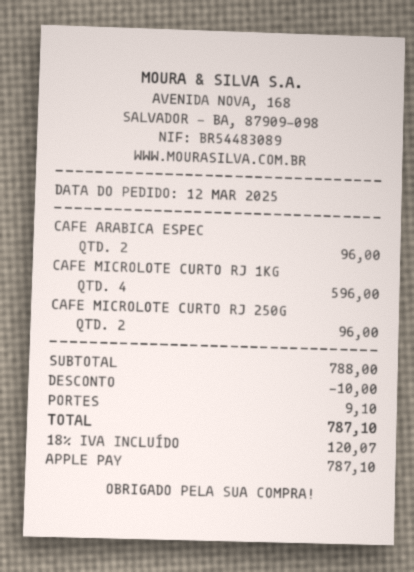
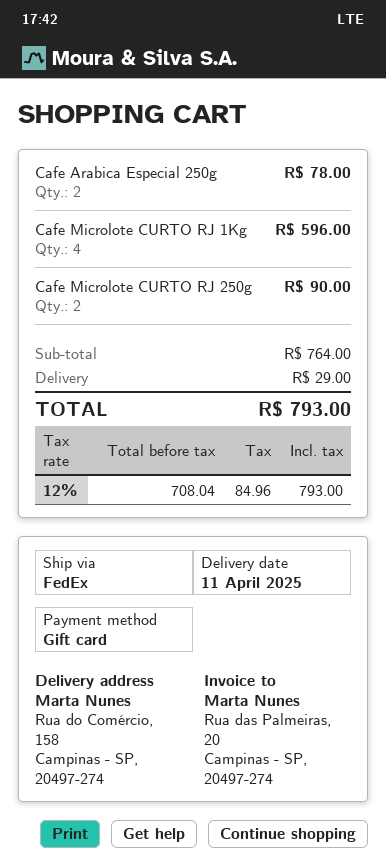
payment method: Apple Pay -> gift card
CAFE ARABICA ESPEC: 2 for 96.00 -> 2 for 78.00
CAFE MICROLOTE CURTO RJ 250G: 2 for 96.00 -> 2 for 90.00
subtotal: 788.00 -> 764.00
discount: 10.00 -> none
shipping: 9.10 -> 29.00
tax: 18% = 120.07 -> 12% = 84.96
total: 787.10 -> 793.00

* * *

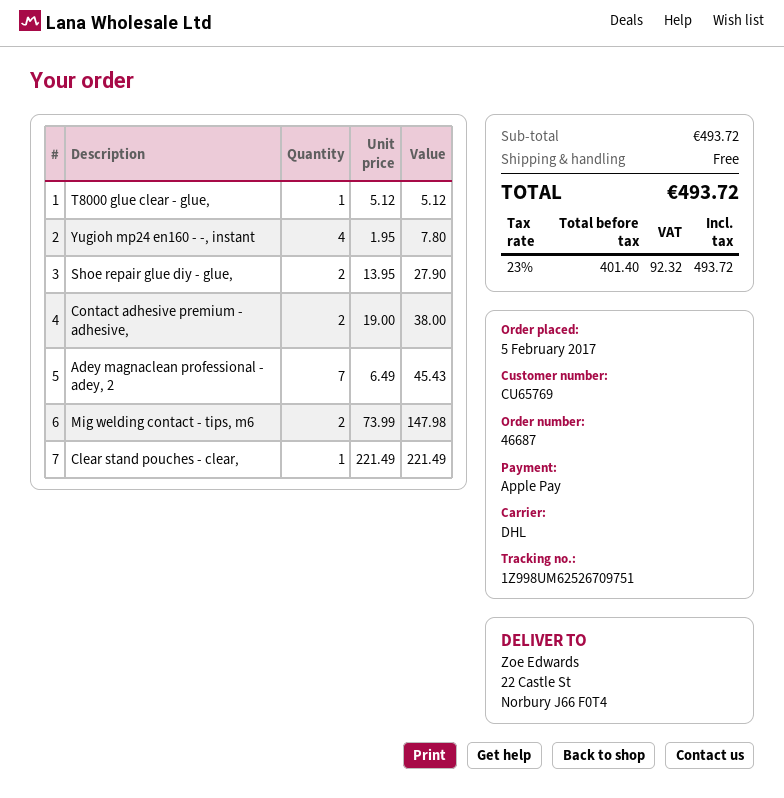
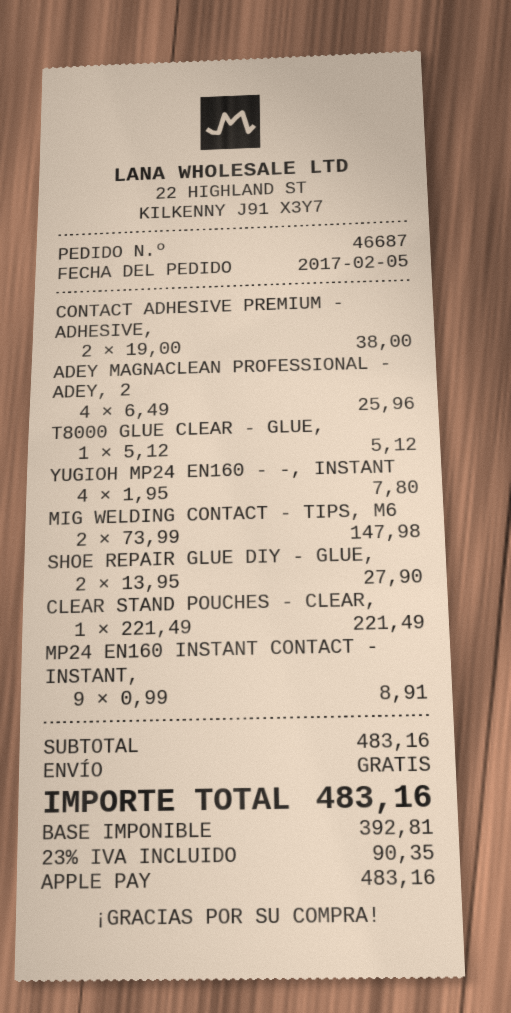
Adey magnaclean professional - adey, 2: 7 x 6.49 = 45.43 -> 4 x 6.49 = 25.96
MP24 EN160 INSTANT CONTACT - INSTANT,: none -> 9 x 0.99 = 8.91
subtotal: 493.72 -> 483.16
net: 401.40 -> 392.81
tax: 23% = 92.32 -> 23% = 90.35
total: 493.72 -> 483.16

■ Task brief:
Copy the entries above exactly, but only from the line holding "subtotal: 788.00 -> 764.00" through the line holding "total: 787.10 -> 793.00", both included.

■ Solution to the exercise:
subtotal: 788.00 -> 764.00
discount: 10.00 -> none
shipping: 9.10 -> 29.00
tax: 18% = 120.07 -> 12% = 84.96
total: 787.10 -> 793.00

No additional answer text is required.